§ **Data for review**:
⁂

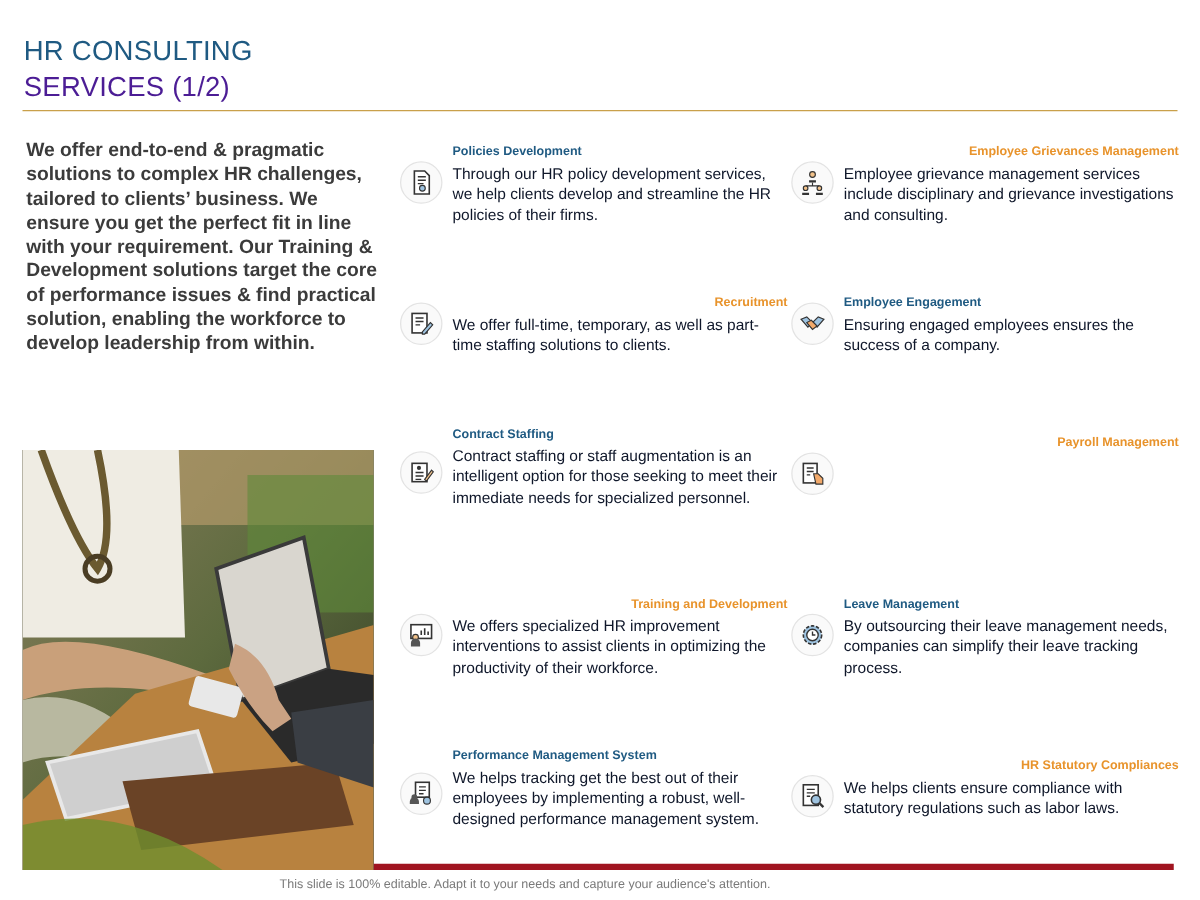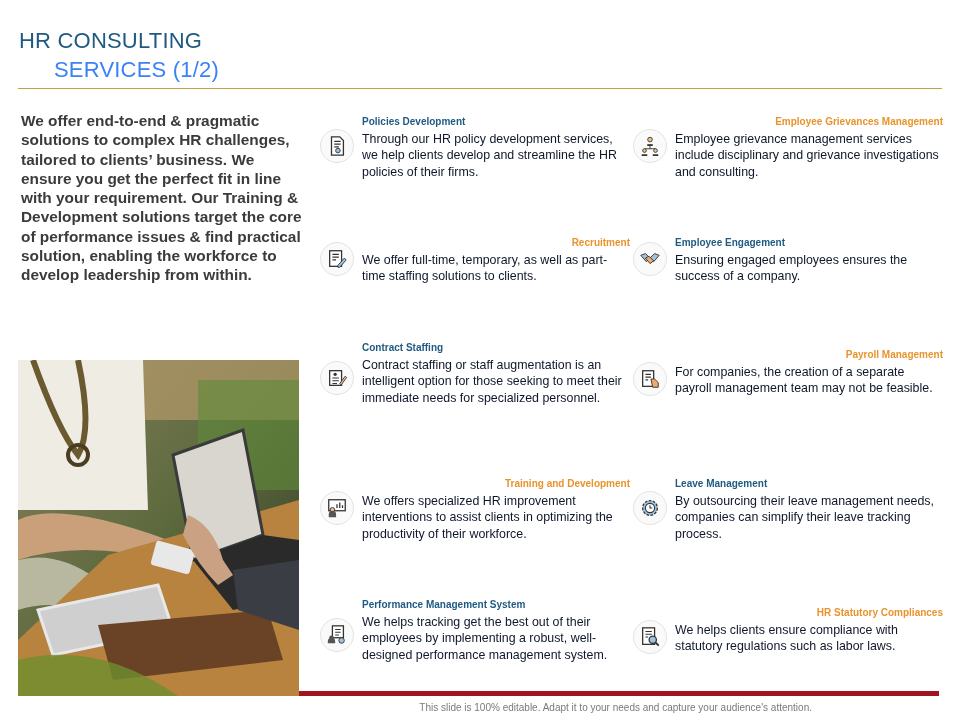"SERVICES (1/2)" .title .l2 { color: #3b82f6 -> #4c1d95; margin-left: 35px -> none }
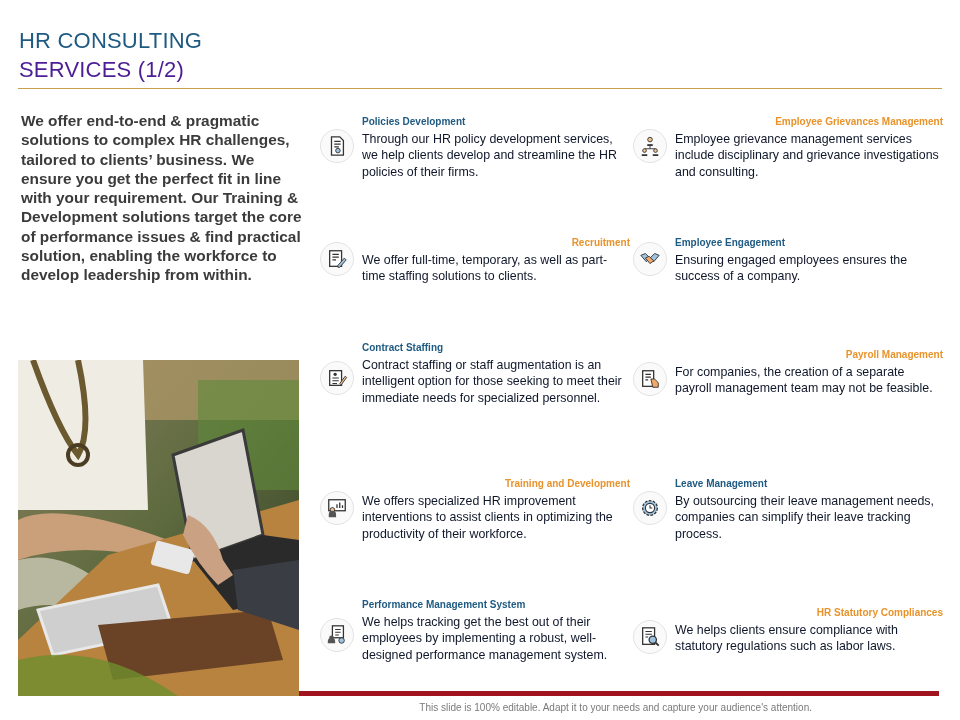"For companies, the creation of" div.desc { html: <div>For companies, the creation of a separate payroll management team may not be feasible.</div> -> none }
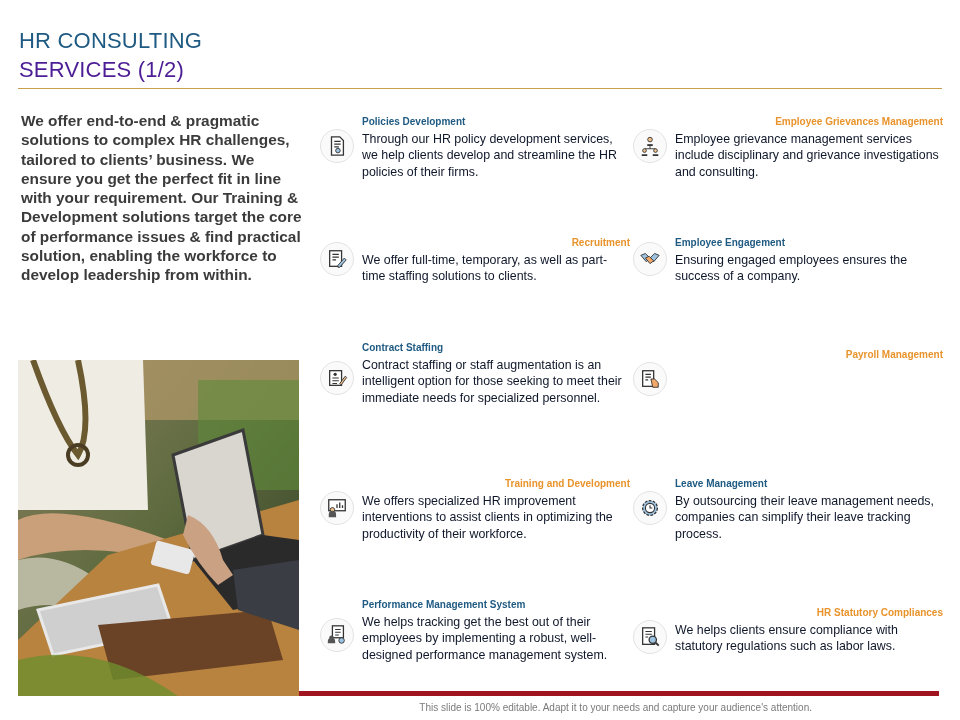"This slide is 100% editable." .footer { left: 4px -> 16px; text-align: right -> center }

⁂

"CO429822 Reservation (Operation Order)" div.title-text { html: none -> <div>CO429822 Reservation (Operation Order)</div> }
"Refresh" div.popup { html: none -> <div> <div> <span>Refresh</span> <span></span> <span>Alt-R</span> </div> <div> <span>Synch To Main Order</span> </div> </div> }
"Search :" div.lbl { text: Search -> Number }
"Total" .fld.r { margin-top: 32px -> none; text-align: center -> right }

⁂

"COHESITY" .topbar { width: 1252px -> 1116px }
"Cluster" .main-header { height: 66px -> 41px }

⁂

§ **Problem description**:
Copy out exactly the lines above beginning with the line that contains "color: #3b82f6 ->" and finishing with the line that contains "slide is 100%", including both; leave the pictures out.

§ **Final answer**:
"SERVICES (1/2)" .title .l2 { color: #3b82f6 -> #4c1d95; margin-left: 35px -> none }
"For companies, the creation of" div.desc { html: <div>For companies, the creation of a separate payroll management team may not be feasible.</div> -> none }
"This slide is 100% editable." .footer { left: 4px -> 16px; text-align: right -> center }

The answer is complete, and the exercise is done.